In the description of the present invention, it is to be understood that the terms "one end", "top", "middle", "upper", "one side", "inner", "outer", "left", "front", "center", "both ends", etc., indicate orientations or positional relationships based on those shown in the drawings, and are only for convenience of description and simplicity of description, but do not indicate or imply that the device or element being referred to must have a particular orientation, be constructed and operated in a particular orientation, and thus, are not to be construed as limiting the present invention.

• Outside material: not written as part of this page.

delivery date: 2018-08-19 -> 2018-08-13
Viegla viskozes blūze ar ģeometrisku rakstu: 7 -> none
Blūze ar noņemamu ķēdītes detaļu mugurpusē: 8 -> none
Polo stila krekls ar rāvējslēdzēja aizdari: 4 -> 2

In the present invention, unless otherwise expressly stated or limited, the terms "mounted," "disposed," "connected," "fixed," "rotated," and the like are to be construed broadly, e.g., as meaning fixedly connected, detachably connected, or integrally formed; can be mechanically or electrically connected; the term "connected" refers to a direct connection or an indirect connection through an intermediate, and refers to a connection between two elements or an interaction relationship between two elements, and unless otherwise specifically defined, the term "connected" refers to a connection between two elements or an interaction relationship between two elements.

The above-mentioned embodiments, which further illustrate the objects, technical solutions and advantages of the present invention, should be understood that the above-mentioned embodiments are only preferred embodiments of the present invention, and should not be construed as limiting the present invention, and any modifications, equivalents, improvements, etc. made within the spirit and principle of the present invention should be included in the protection scope of the present invention.